Copy every line of the following data that includes the string "body".

(Dataset records begins)

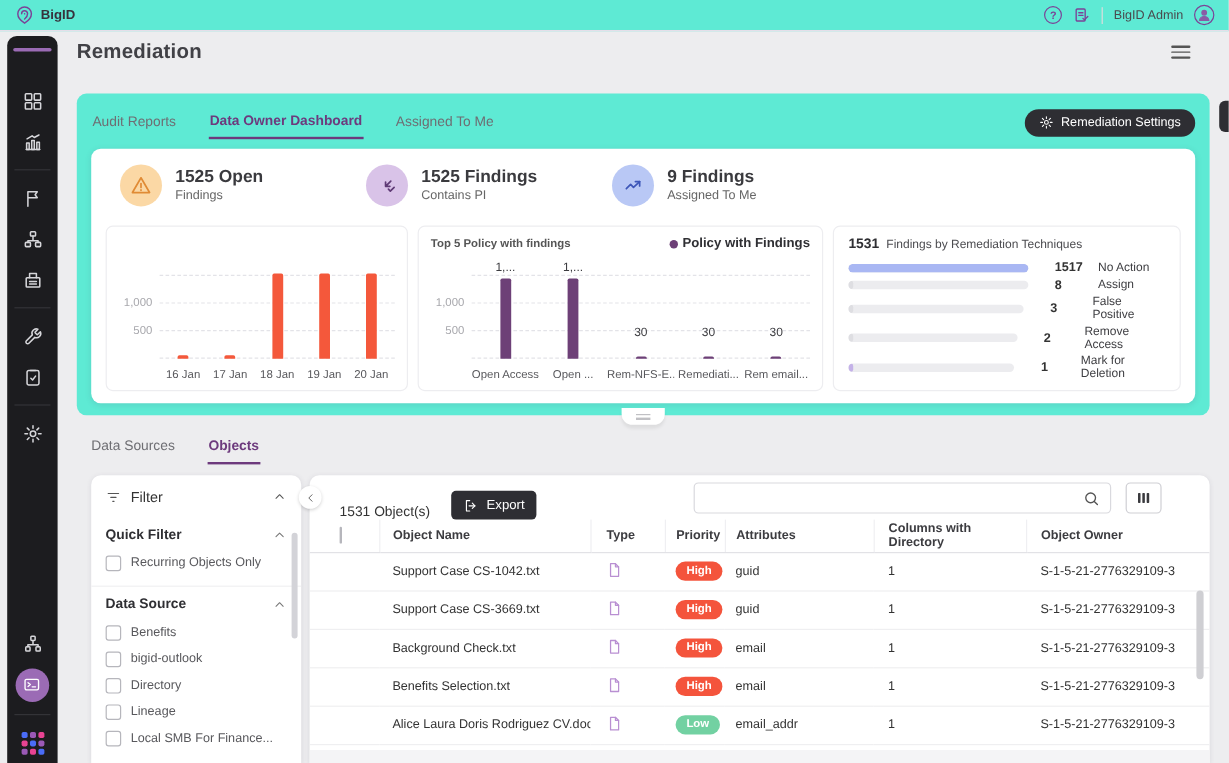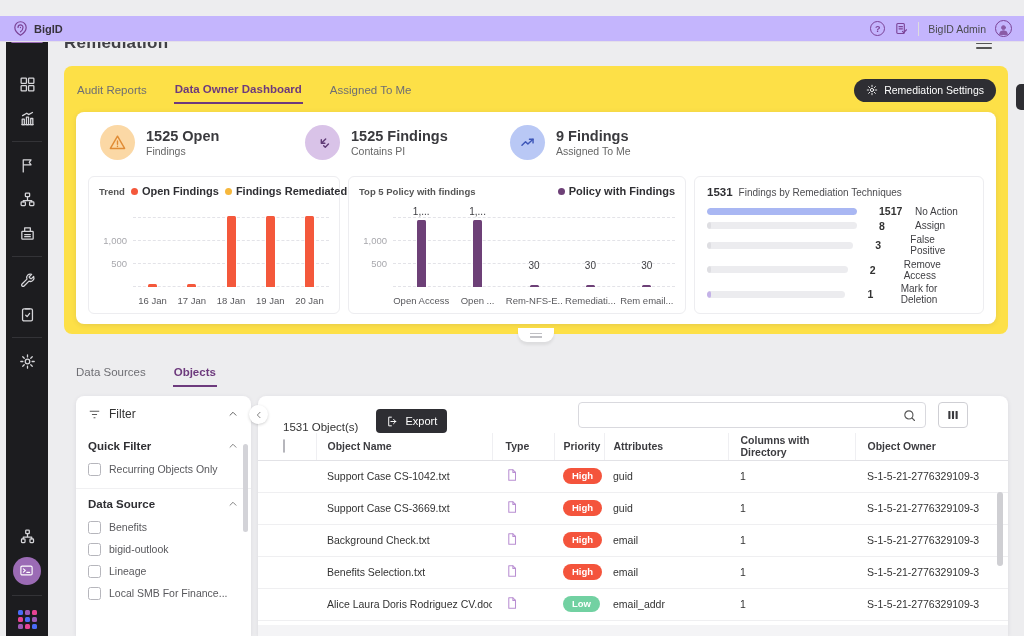--- a/index.html
+++ b/index.html
@@ -1,20 +1,20 @@
 <!DOCTYPE html>
 <html><head>
 <meta charset="utf-8">
 <style>
   * { margin:0; padding:0; box-sizing:border-box; }
   html,body { width:1024px; height:636px; overflow:hidden; }
   body { font-family:"Liberation Sans", sans-serif; background:#ededef; position:relative; color:#333; }
 
   
-  .topbar { position:absolute; left:0; top:16px; width:1024px; height:26px; background:#c4b5fd;
+  .topbar { position:absolute; left:0; top:0; width:1024px; height:26px; background:#5eead4;
             border-bottom:1px solid #e4dfe9; display:flex; align-items:center; padding:0 12px; z-index:30; }
   .logo { width:17px; height:17px; }
   .logo svg { width:100%; height:100%; }
   .brand { font-size:11px; font-weight:bold; color:#37323c; margin-left:5px; }
   .topbar-right { margin-left:auto; display:flex; align-items:center; gap:9px; }
   .tb-ic { width:15px; height:15px; color:#7b4397; position:relative; }
   .tb-ic svg { width:100%; height:100%; }
   .help-circle { width:15px; height:15px; border:1.4px solid #7b4397; border-radius:50%; color:#7b4397;
                  font-size:9px; font-weight:bold; display:flex; align-items:center; justify-content:center; }
   .tb-divider { width:1px; height:14px; background:#ddd; }
@@ -37,21 +37,21 @@
   .apps-grid { display:grid; grid-template-columns:repeat(3,5px); grid-gap:2px; }
   .apps-grid i { width:5px; height:5px; border-radius:1.5px; display:block; }
 
   
   .page-title { position:absolute; left:64px; top:33px; font-size:17px; color:#414146; letter-spacing:.2px; }
   .hamburger { position:absolute; right:32px; top:38px; width:16px; height:11px; display:flex;
                flex-direction:column; justify-content:space-between; cursor:pointer; }
   .hamburger i { height:1.6px; background:#555; border-radius:1px; display:block; }
 
   
-  .dash-wrap { position:absolute; left:64px; top:66px; width:944px; height:268px; background:#fde047;
+  .dash-wrap { position:absolute; left:64px; top:78px; width:944px; height:268px; background:#5eead4;
                border-radius:8px; }
   .tabs-row { position:absolute; left:12px; right:12px; top:8px; height:32px; display:flex; align-items:center; }
   .tab { font-size:11.5px; color:#6e6e73; margin-right:26px; padding:6px 1px 7px; cursor:pointer; font-weight:bold; }
   .tab.active { color:#6d3a7d; border-bottom:2.5px solid #6d3a7d; }
   .settings-btn { margin-left:auto; background:#2e2e33; color:#fff; border:none; border-radius:13px; height:23px;
                   padding:0 12px; font-size:10.5px; font-family:inherit; display:flex; align-items:center; gap:6px; cursor:pointer; }
   .settings-btn svg { width:12px; height:12px; }
 
   .dash-card { position:absolute; left:12px; right:12px; top:46px; bottom:10px; background:#fff;
                border-radius:8px; box-shadow:0 1px 5px rgba(70,60,90,.13);padding-left:24px; }
@@ -354,31 +354,20 @@
             </svg>
           </span>
           <div>
             <div class="stat-value">9 Findings</div>
             <div class="stat-label">Assigned To Me</div>
           </div>
         </div>
       </div>
     <div class="charts">
       <div class="panel panel-trend" id="panel-trend">
-          <div class="chart-head">
-            <span class="chart-title">Trend</span>
-            <span class="legend-item">
-              <span class="legend-dot" style="background: rgb(244, 88, 59);"></span>
-              <span>Open Findings</span>
-            </span>
-            <span class="legend-item">
-              <span class="legend-dot" style="background: rgb(246, 183, 60);"></span>
-              <span>Findings Remediated</span>
-            </span>
-          </div>
           <div class="plot">
             <div class="gridline" style="bottom: 0px;"></div>
             <div class="gridline" style="bottom: 23.125px;"></div>
             <div class="gridline" style="bottom: 46.25px;"></div>
             <div class="gridline" style="bottom: 69.375px;"></div>
             <span class="ylab" style="left: -40px; bottom: 18.125px;">500</span>
             <span class="ylab" style="left: -40px; bottom: 41.25px;">1,000</span>
             <div class="vbar" style="left: calc(10% - 4.5px); height: 2.775px; background: rgb(244, 88, 59);"></div>
             <div class="vbar" style="left: calc(30% - 4.5px); height: 2.775px; background: rgb(244, 88, 59);"></div>
             <div class="vbar" style="left: calc(50% - 4.5px); height: 70.5312px; background: rgb(244, 88, 59);"></div>
@@ -521,20 +510,24 @@
             </svg>
           </span>
         </div>
         <label class="fitem">
           <span class="cb"></span>
           <span class="fitem-label">Benefits</span>
         </label>
         <label class="fitem">
           <span class="cb"></span>
           <span class="fitem-label">bigid-outlook</span>
+        </label>
+        <label class="fitem">
+          <span class="cb"></span>
+          <span class="fitem-label">Directory</span>
         </label>
         <label class="fitem">
           <span class="cb"></span>
           <span class="fitem-label">Lineage</span>
         </label>
         <label class="fitem">
           <span class="cb"></span>
           <span class="fitem-label">Local SMB For Finance...</span>
         </label>
       </div>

(Dataset records ends)

* [Solution for this exercise]:
   html,body { width:1024px; height:636px; overflow:hidden; }
   body { font-family:"Liberation Sans", sans-serif; background:#ededef; position:relative; color:#333; }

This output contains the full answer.